When it comes to planning routes for deliveries, pickups, service calls, or sales calls, many route planners mistakenly think the best option is always the shortest route. This is not the case. There are scenarios in which you should optimize the route based on the least miles driven. There also are scenarios when you should optimize the route based on the fastest arrival time. The good news is that RouteSavvy route planning software offers both options.
What’s The Difference Between the Shortest Vs Fastest Route?
The shortest route is the route that drives shortest distance, i.e., the least number of miles driven to accomplish the deliveries, pickups, service calls, or sales calls for the day. This also is called “distance-based” routing.
- Special Note re Shortest Route: The shortest route is not always the fastest route. If the shortest route involves driving a highway or major road during rush-hour traffic, it’s possible your fleet vehicle could be sitting at a dead stop because of traffic volume.
The fastest route is the route that takes the least amount of time to accomplish all the stops for the day.

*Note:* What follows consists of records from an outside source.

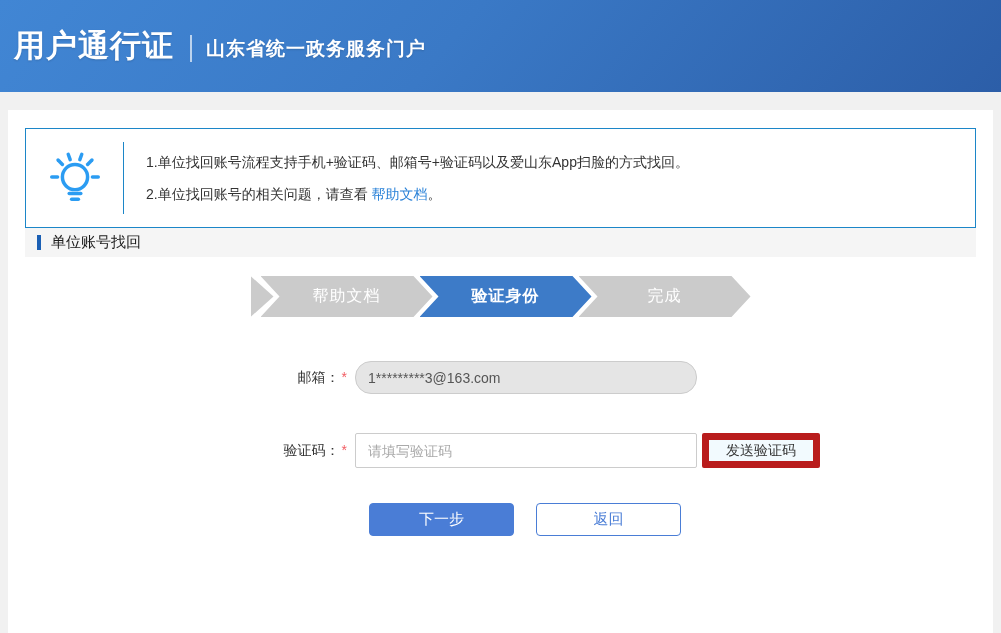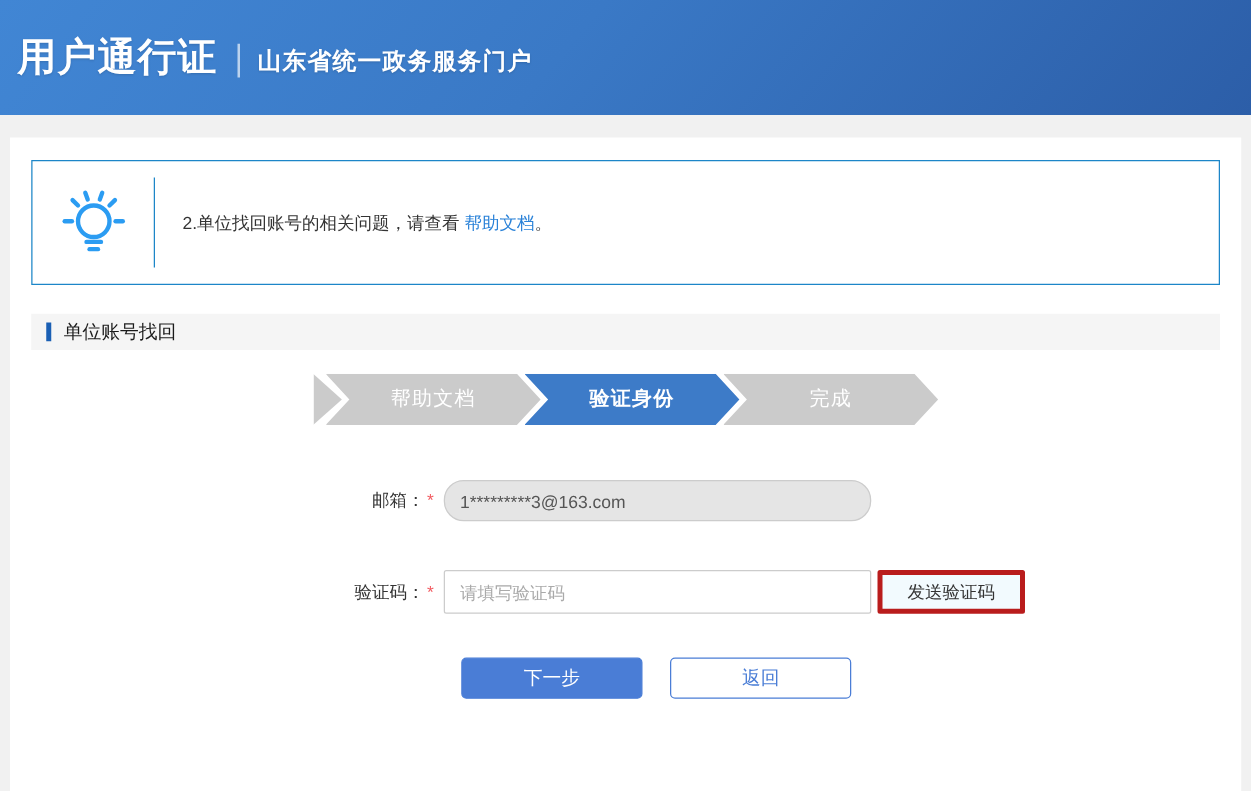--- a/index.html
+++ b/index.html
@@ -44,21 +44,21 @@
     background: #fff;
   }
   .bulb-cell { width: 97px; display: flex; justify-content: center; align-items: center; }
   .notice-divider { width: 1px; height: 72px; background: #1c86c8; }
   .notice-text { margin-left: 22px; font-size: 14px; color: #333; }
   .notice-text p { line-height: 1.45; }
   .notice-text p + p { margin-top: 11px; }
   .help-link { color: #2a82d8; text-decoration: none; }
   
   .section-bar {
-    margin-top: 23px;
+    margin-top: 0;
     background: #f5f5f5;
     height: 29px;
     display: flex; align-items: center;
     padding-left: 12px;
   }
   .section-marker { width: 4px; height: 15px; background: #1a5fb4; }
   .section-title { margin-left: 10px; font-size: 15px; color: #1a1a1a; }
   
   .steps {
     margin-top: 19px;
@@ -93,21 +93,21 @@
     border: 1px solid #ccc; border-radius: 2px;
     padding: 0 12px; font-size: 14px; color: #ec4899;
     font-family: "Liberation Sans", "DejaVu Sans", sans-serif;
     outline: none; background: #fff;
   }
   .input::placeholder { color: #aaa; }
   .input.disabled { background: #e5e5e5; color: #555; border-radius: 16px; }
   .code-input { height: 35px; }
   .send-btn {
     margin-left: 5px; width: 118px; height: 35px;
-    background: #f2fafe; border: 4px solid #b91c1c; border-radius: 2px;
+    background: #f2fafe; border: 7px solid #b91c1c; border-radius: 2px;
     font-size: 14px; color: #333; cursor: pointer;
     font-family: "Liberation Sans", "DejaVu Sans", sans-serif;
   }
   .actions { margin-top: 35px; margin-left: 112px; display: flex; }
   .next-btn {
     width: 145px; height: 33px;
     background: #4a7dd6; border: 1px solid #4a7dd6; border-radius: 4px;
     color: #fff; font-size: 15px; cursor: pointer;
     font-family: "Liberation Sans", "DejaVu Sans", sans-serif;
   }
@@ -139,20 +139,21 @@
         <path d="M8 31 L14 31"></path>
         <path d="M50 31 L56 31"></path>
         <path d="M14.5 13.5 L19 18"></path>
         <path d="M49.5 13.5 L45 18"></path>
         <path d="M25 7.5 L27 13"></path>
         <path d="M39 7.5 L37 13"></path>
       </svg>
     </div>
     <div class="notice-divider"></div>
     <div class="notice-text">
+      <p>1.单位找回账号流程支持手机+验证码、邮箱号+验证码以及爱山东App扫脸的方式找回。</p>
       <p><span>2.单位找回账号的相关问题，请查看 </span><a href="#" class="help-link">帮助文档</a><span>。</span></p>
     </div>
   </div>
 
   <div class="section-bar">
     <span class="section-marker"></span>
     <span class="section-title">单位账号找回</span>
   </div>
 
   <div class="steps">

When you use route planning software to calculate the fastest route, the software may create a route that involves driving surface streets, back roads, and frontage roads, and/or avoiding known areas of traffic congestion at certain times of day.

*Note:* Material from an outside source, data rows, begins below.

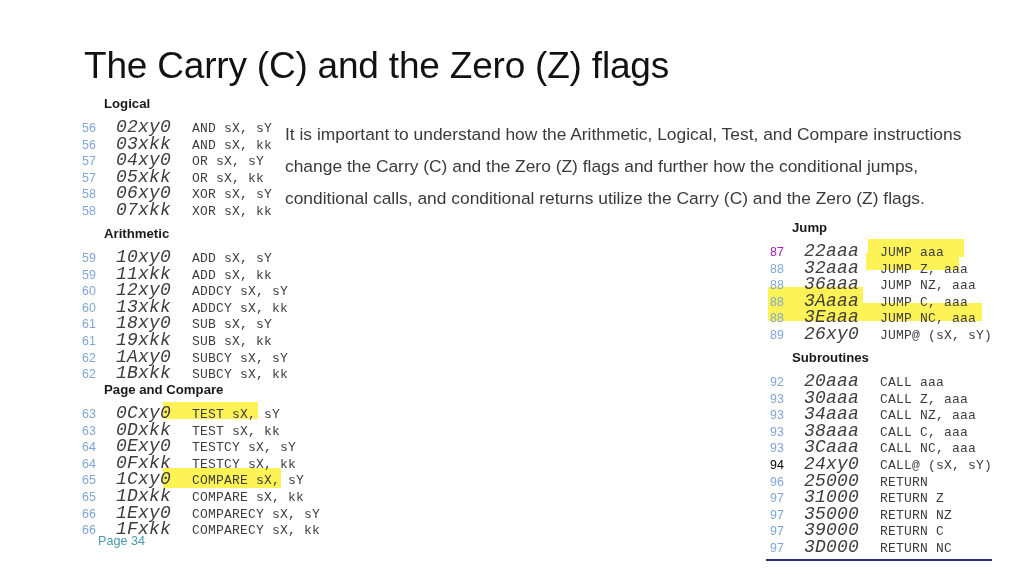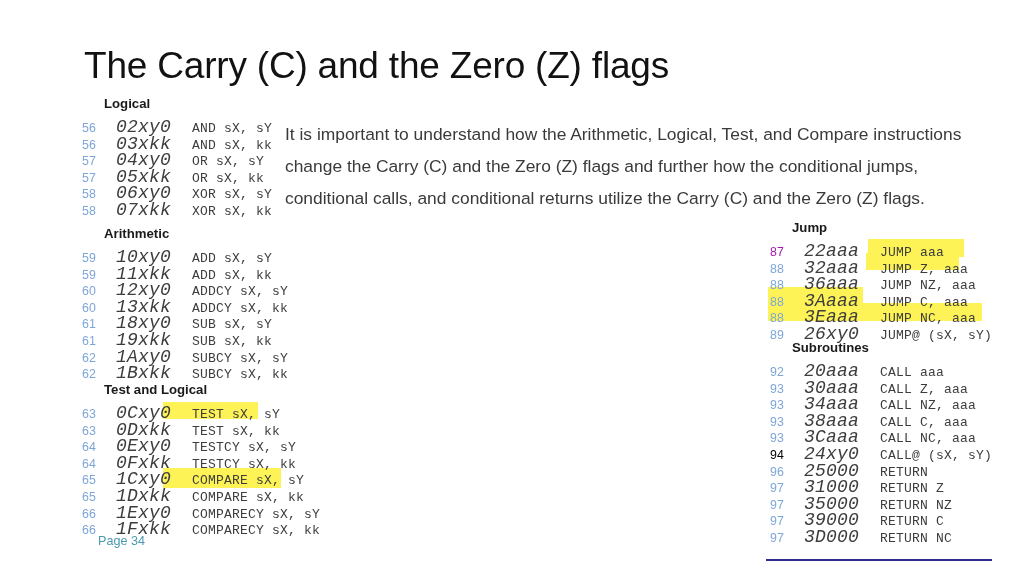--- a/index.html
+++ b/index.html
@@ -199,21 +199,21 @@
       </div>
       <div class="instr-row">
         <span class="col-page" style="color: rgb(126, 166, 216);">62</span>
         <span class="col-code">1Bxkk</span>
         <span class="col-mnem">SUBCY sX, kk</span>
       </div>
     </div>
 </div>
 
 <div class="instr-block" id="block-test-compare" style="left:82px; top:382px;">
-  <div class="block-heading">Test and Logical</div>
+  <div class="block-heading">Page and Compare</div>
   <div class="instr-rows">
     <div class="hl" style="left: 81px; top: -1px; width: 95px; height: 17px; background: rgb(253, 243, 86);"></div>
     <div class="hl" style="left: 81px; top: 65px; width: 118px; height: 20px; background: rgb(253, 243, 86);"></div>
   <div class="instr-row">
         <span class="col-page" style="color: rgb(126, 166, 216);">63</span>
         <span class="col-code">0Cxy0</span>
         <span class="col-mnem">TEST sX, sY</span>
       </div>
       <div class="instr-row">
         <span class="col-page" style="color: rgb(126, 166, 216);">63</span>
@@ -286,21 +286,21 @@
         <span class="col-mnem">JUMP NC, aaa</span>
       </div>
       <div class="instr-row">
         <span class="col-page" style="color: rgb(126, 166, 216);">89</span>
         <span class="col-code">26xy0</span>
         <span class="col-mnem">JUMP@ (sX, sY)</span>
       </div>
     </div>
 </div>
 
-<div class="instr-block" id="block-subroutines" style="left:770px; top:340px;">
+<div class="instr-block" id="block-subroutines" style="left:770px; top:350px;">
   <div class="block-heading">Subroutines</div>
   <div class="instr-rows">
       <div class="instr-row">
         <span class="col-page" style="color: rgb(126, 166, 216);">92</span>
         <span class="col-code">20aaa</span>
         <span class="col-mnem">CALL aaa</span>
       </div>
       <div class="instr-row">
         <span class="col-page" style="color: rgb(126, 166, 216);">93</span>
         <span class="col-code">30aaa</span>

- Special Note re Fastest Route: This assumes that the driver is driving the speed limit, and not driving 100 miles per hour or weaving through traffic in a way that compromises public safety.
Shortest Vs. Fastest Route: Which Should You Choose?

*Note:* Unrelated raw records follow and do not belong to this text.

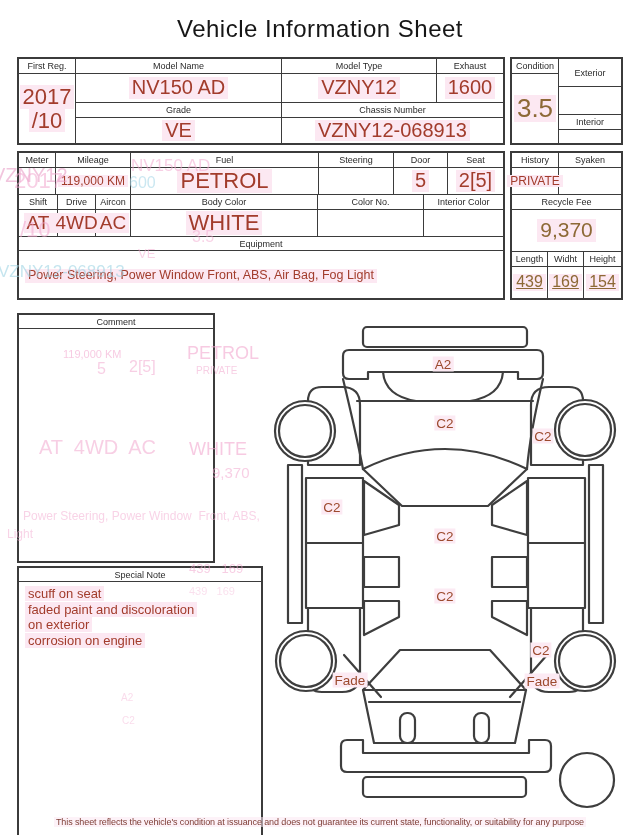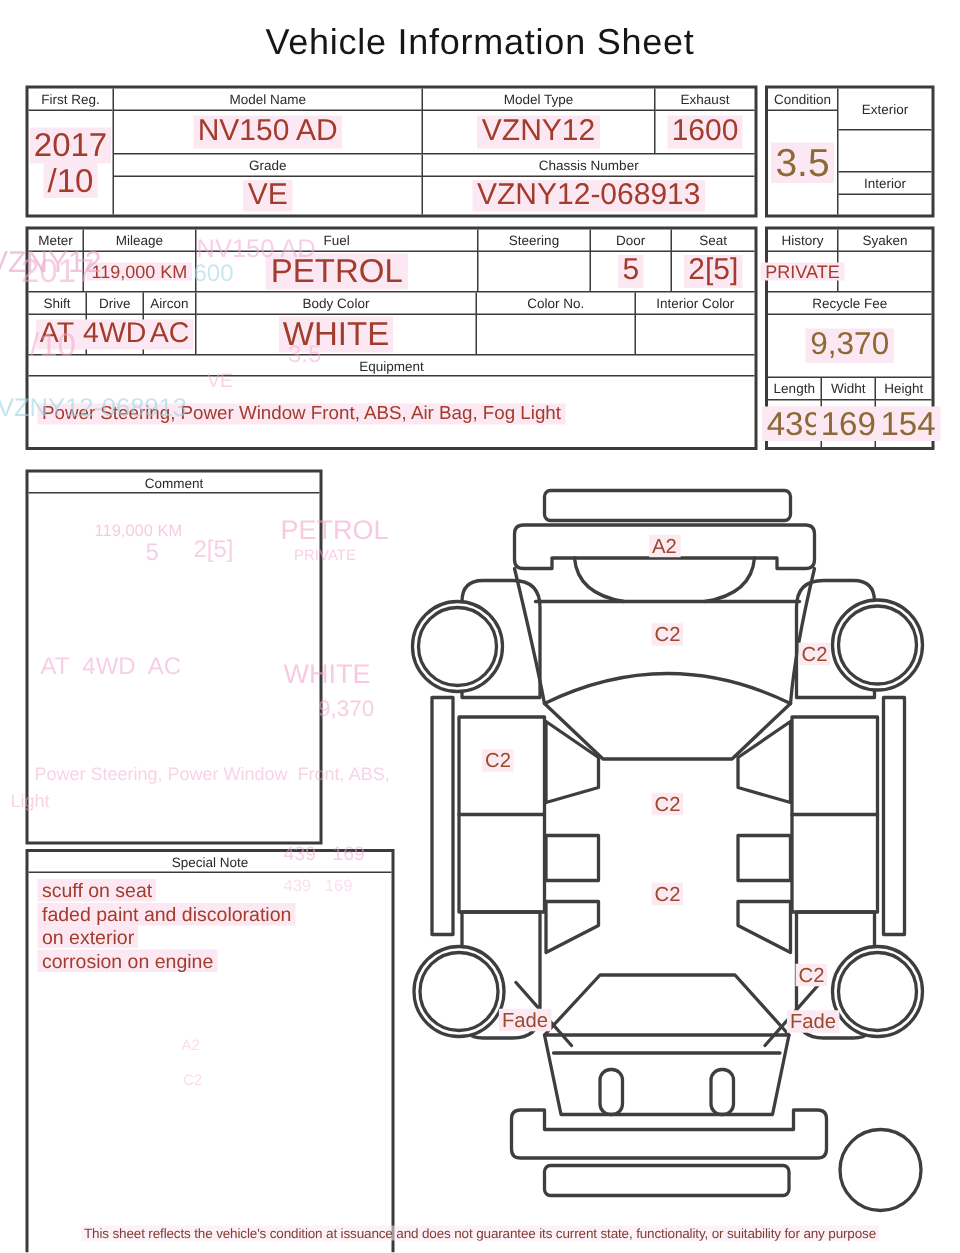--- a/index.html
+++ b/index.html
@@ -26,21 +26,21 @@
   .notes{padding:4px 0 0 6px;}
   .note-line{font-size:13px;line-height:15.5px;color:#a23c2c;}
   .diagram{position:absolute;left:268px;top:313px;width:372px;height:500px;}
   .diag-label{position:absolute;transform:translate(-50%,-50%);font-size:13.5px;
               color:#9c4a2e;background:#fceaf3;padding:0 2px;white-space:nowrap;z-index:5;}
   .ghost{position:absolute;white-space:pre;z-index:9;pointer-events:none;line-height:1;}
   .footer{position:absolute;left:0;top:817px;width:640px;text-align:center;
           font-size:9px;letter-spacing:-.1px;color:#7e3d35;}
   .footer span{background:rgba(252,231,243,.55);padding:0 2px;}
   .fs12{font-size:12px;} .fs19{font-size:19px;} .fs20{font-size:20px;}
-  .fs21{font-size:21px;} .fs22{font-size:22px;} .fs26{font-size:26px;} .fs18{font-size:22px;}
+  .fs21{font-size:21px;} .fs22{font-size:22px;} .fs26{font-size:26px;} .fs18{font-size:16px;text-decoration:underline;}
 </style>
 </head>
 <body>
 
 <div class="page">
 
   <div class="title">Vehicle Information Sheet</div>
 
   <div class="box rowflex" style="left:17px;top:57px;width:488px;height:88px;flex-direction:row;">
     <div class="colflex br" style="width:57px;text-align:center;">
@@ -305,21 +305,21 @@
       <span class="ghost" style="left: 63px; top: 349px; font-size: 11px; color: rgb(242, 168, 207); opacity: 0.6;">119,000 KM</span>
 
       <span class="ghost" style="left: 187px; top: 344px; font-size: 18px; color: rgb(242, 168, 207); opacity: 0.6;">PETROL</span>
 
       <span class="ghost" style="left: 97px; top: 361px; font-size: 16px; color: rgb(242, 168, 207); opacity: 0.55;">5</span>
 
       <span class="ghost" style="left: 129px; top: 359px; font-size: 16px; color: rgb(242, 168, 207); opacity: 0.55;">2[5]</span>
 
       <span class="ghost" style="left: 196px; top: 366px; font-size: 10px; color: rgb(242, 168, 207); opacity: 0.55;">PRIVATE</span>
 
-      <span class="ghost" style="left: 27px; top: 437px; font-size: 16px; color: rgb(242, 168, 207); opacity: 0.55;">AT  4WD  AC</span>
+      <span class="ghost" style="left: 39px; top: 437px; font-size: 20px; color: rgb(242, 168, 207); opacity: 0.55;">AT  4WD  AC</span>
 
       <span class="ghost" style="left: 189px; top: 440px; font-size: 18px; color: rgb(242, 168, 207); opacity: 0.6;">WHITE</span>
 
       <span class="ghost" style="left: 212px; top: 465px; font-size: 15px; color: rgb(242, 168, 207); opacity: 0.55;">9,370</span>
 
       <span class="ghost" style="left: 23px; top: 510px; font-size: 12px; color: rgb(242, 168, 207); opacity: 0.5;">Power Steering, Power Window  Front, ABS,</span>
 
       <span class="ghost" style="left: 7px; top: 528px; font-size: 12px; color: rgb(242, 168, 207); opacity: 0.5;">Light</span>
 
       <span class="ghost" style="left: 189px; top: 562px; font-size: 13px; color: rgb(242, 168, 207); opacity: 0.55;">439   169</span>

There are many factors that would influence whether you should optimize your routes based on the least miles driven or the least amount of time to accomplish the day’s deliveries, pick-ups, service calls, or sales calls. Here are some highlights and general guidelines about how to make a strategic decision about which way to optimize your routes.
Shortest Route Decision Points
You would optimize your routes for the shortest route (least miles driven) in the following circumstances:
- Your fleet is comprised of gas guzzlers: If you’re driving a vehicle that guzzles gas, then driving less miles may be more important than a fast arrival time. For example, if you’re in the specialty waste business and you haven’t shifted to electric or natural gas-powered vehicles, the typical diesel garbage truck only gets 3 miles per gallon. Or, if you’re driving a 26-foot-long box truck, you’re only getting between 8-13 miles per gallon. Bottom line, if your fleet vehicles are gas guzzlers, then optimizing for the least miles driven (the shortest route in terms of distance) saves money on fuel costs – which just happens to be 60% of your fleet’s operating expenses.
- You’re compensating drivers by paying mileage: Many non-profits use volunteer drivers and compensate them based on mileage. In those instances, a route optimized for the least miles driven will reduce mileage reimbursement expenses.
- You want to reduce emissions & reduce your carbon footprint: For those company owners & managers who want their company to reduce their carbon emissions to help fight global warming & climate change, optimizing by the shortest route (least miles driven) reduces your carbon footprint.
Fastest Route Decision Points
You would optimize your routes for the fastest route in the following circumstances:
- You’re transporting perishable goods: If you’re delivering perishable goods (flowers, hot food, prepared meals, medicines that have a short shelf life or need refrigeration, donated organs, etc.), then the fastest route makes the most sense.
- You provide emergency service work: If you’re in a business where you deal with emergencies (plumbers, HVAC professionals, etc.), then routing for the fastest arrival time makes the most sense.
- You have a set arrival deadline: If you’re in a business where you’ve promised a specific arrival time, then optimizing a route based on the fastest arrival time may be what’s needed.
RouteSavvy Optimizes Routes Both Ways
The good news is that RouteSavvy route planning software optimizes routes both ways: Shortest distance or shortest time. Route planners also can use RouteSavvy to optimize routes to avoid highways, and also avoid toll roads.
Whether your business circumstances require the least miles driven, or the least amount of time spent to get the day’s deliveries, pick-ups, service calls, or sales calls completed, RouteSavvy has you covered.